Bug #815 SELECT with DISTINCT and JOIN ignores the ORDER BY
Submitted: 8 Jul 2003 15:37 Modified: 27 Aug 2003 2:20
Reporter: Stepan Riha Email Updates:
Status: Closed Impact on me:
None 
Category:MySQL Server Severity:S2 (Serious)
Version:4.0 OS:x86 Linux
Assigned to: Paul DuBois CPU Architecture:Any

[8 Jul 2003 15:37] Stepan Riha
Description:
This is likely a duplicate of Bug #275 which was closed and supposedly fixed in 4.0.13 (but it still occurs in this case).  I am attaching a SQL dump, hence a new request.

I suspect that this is an optimizer bug.  Note that the DISTINCT field is in one table while the ORDER BY field is in another table connected via two JOINs.

The following query returns an incorrectly sorted result:

SELECT DISTINCT category_id 
FROM mt_entry
JOIN mt_placement ON placement_entry_id = entry_id 
JOIN mt_category ON placement_category_id = category_id 
ORDER BY entry_modified_on DESC

Omiting the DISTINCT directive returns properly sorted results (with duplicates, of course).

How to repeat:
Create tables using the attached SQL dump.

Run the following query:

SELECT DISTINCT category_id 
FROM mt_entry
JOIN mt_placement ON placement_entry_id = entry_id 
JOIN mt_category ON placement_category_id = category_id 
ORDER BY entry_modified_on DESC

The correct results should be:
9
19
9
4
1
[8 Jul 2003 15:38] Stepan Riha
SQL dump of database showing problem

Attachment: nonplus_test.sql (text/plain), 7.74 KiB.
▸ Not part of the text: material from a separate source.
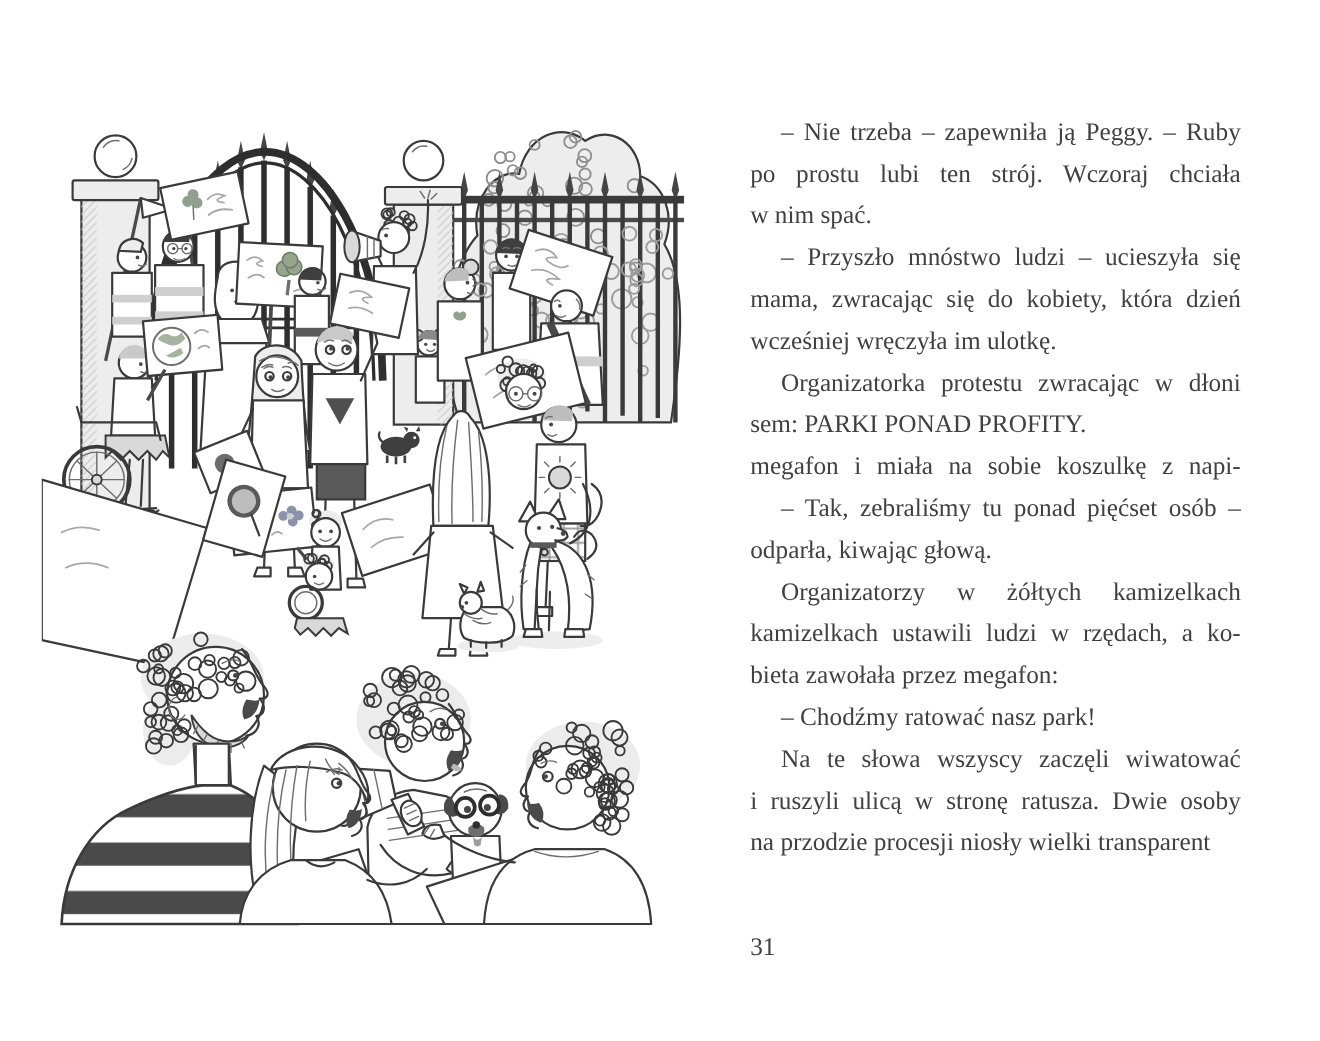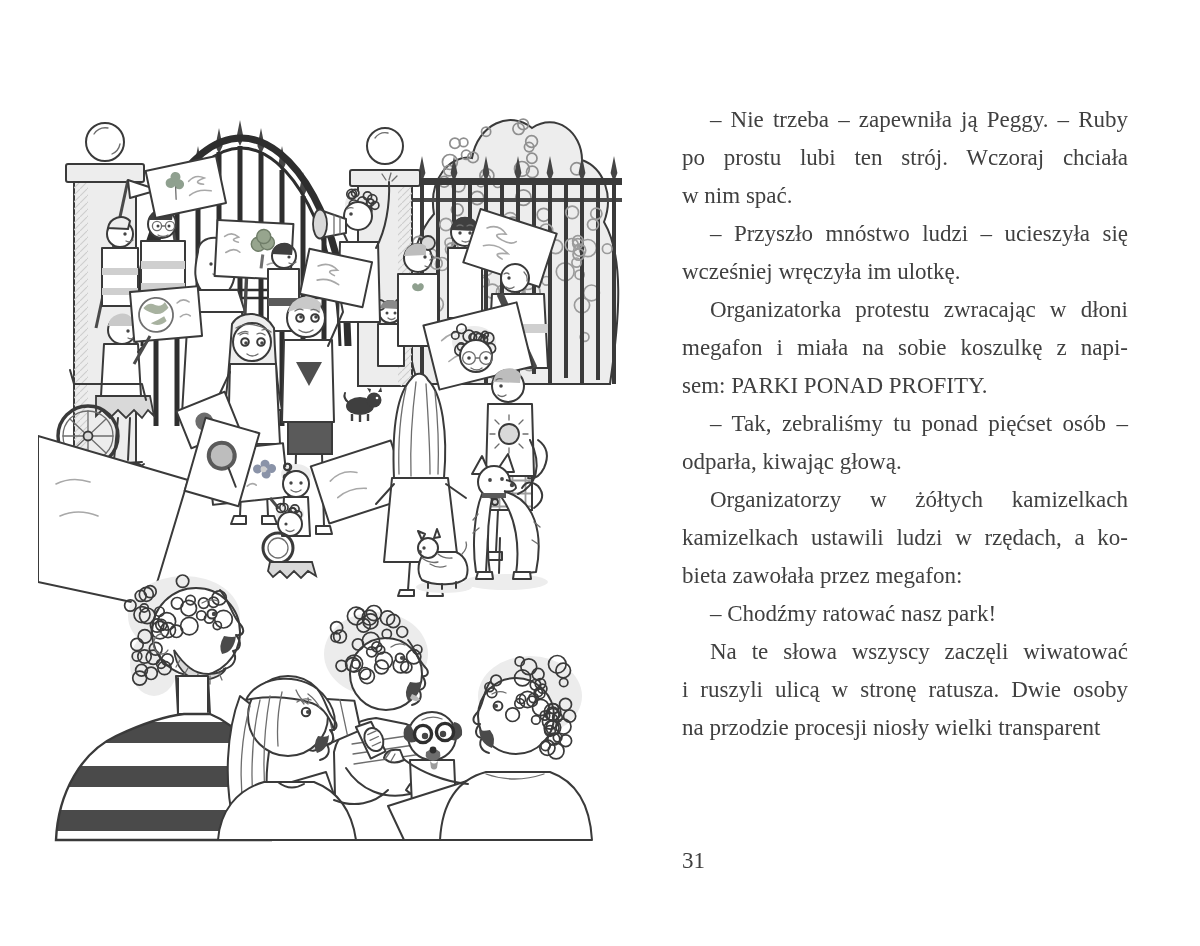"mama, zwracając się do kobiety," div.pline { html: none -> <div>mama, zwracając się do kobiety, która dzień</div> }
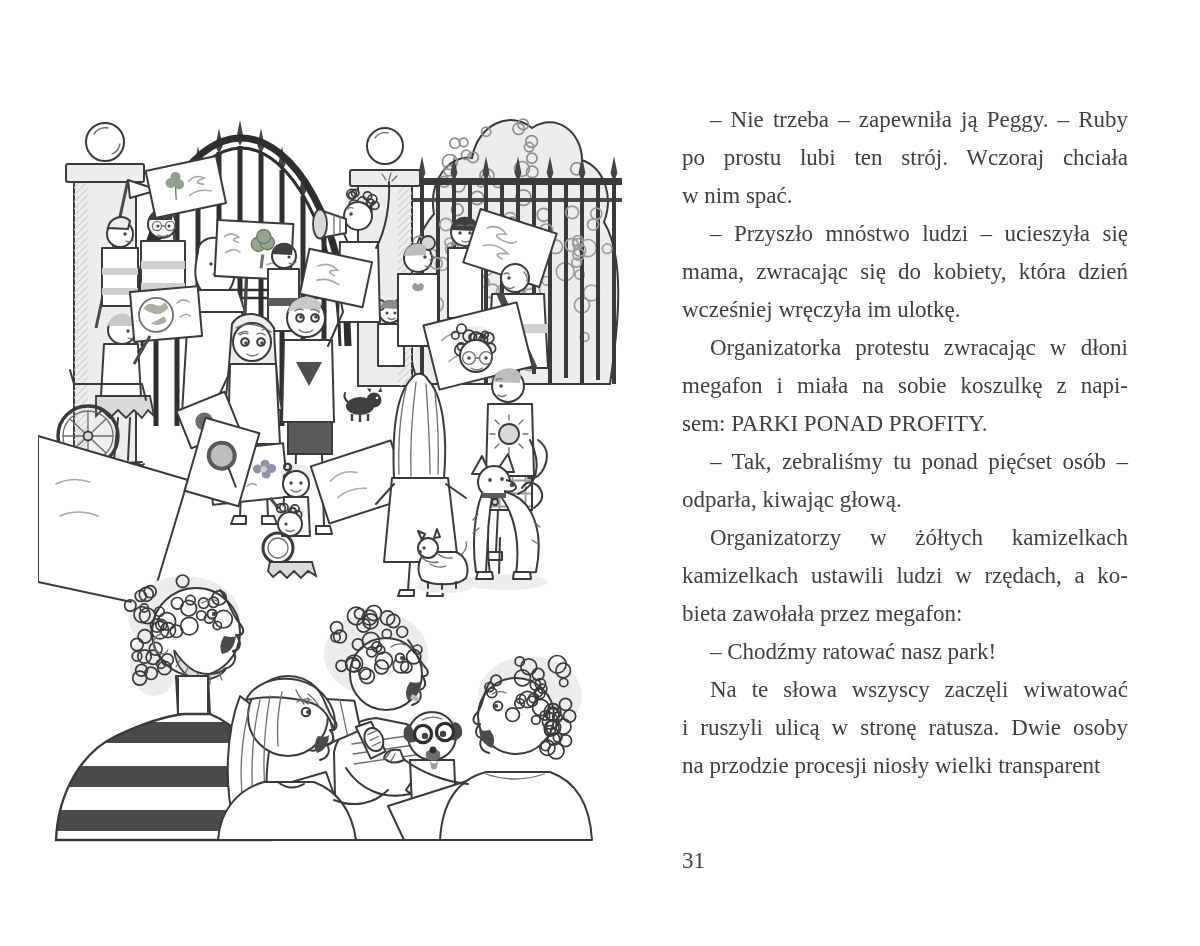"megafon i miała na sobie" div.pline { order: before "sem: PARKI PONAD PROFITY." -> after "sem: PARKI PONAD PROFITY." }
[10 Jul 2003 14:36] MySQL Verification Team
I was not able to repeat it.

I tried with tables that I have.

Can you upload your tables to:

ftp://support.mysql.com:/pub/mysql/secret

and let us know a filename.
[10 Jul 2003 14:40] Stepan Riha
I've already attached the SQL dump to the bug report (nonplus_test.sql).  You should be able to get it via http://bugs.mysql.com/file.php?id=3

Let me know if for some reason you can't get to it.
[11 Jul 2003 3:52] MySQL Verification Team
Yes, it is a bug.
[19 Jul 2003 11:34] Sergei Golubchik
Thank you for taking the time to write to us, but this is not
a bug. Please double-check the documentation available at
http://www.mysql.com/documentation/ and the instructions on
how to report a bug at http://bugs.mysql.com/how-to-report.php

This is not a bug. For each of distinct values of the column category_id, there are many values of entry_modified_on. Which value will be picked up (and used in ORDER BY) is undefined. To make it more obvious let's rewrite your query with GROUP BY:

SELECT category_id FROM mt_entry
JOIN mt_placement ON placement_entry_id = entry_id 
JOIN mt_category ON placement_category_id = category_id 
GROUP BY category_id
ORDER BY entry_modified_on DESC;

This query will return the same result. Now, you can add entry_modified_on column to SELECT list and see:

mysql> SELECT category_id,entry_modified_on FROM mt_entry
   --> JOIN mt_placement ON placement_entry_id = entry_id
   --> JOIN mt_category ON placement_category_id = category_id
   --> GROUP BY category_id ORDER BY entry_modified_on DESC;
+-------------+-------------------+
| category_id | entry_modified_on |
+-------------+-------------------+
|          19 |    20030623165609 |
|           4 |    20030426103241 |
|           8 |    20030416204920 |
|           9 |    20030317100950 |
|           1 |    20030120134513 |
+-------------+-------------------+

As you see, the result is correct - column entry_modified_on is, indeed, has decreasing ordering.
[22 Jul 2003 15:09] Stepan Riha
As far as I can tell from the documentation, your rewritten query using GROUP BY is not semantically equivalent to the original query using DISTINCT.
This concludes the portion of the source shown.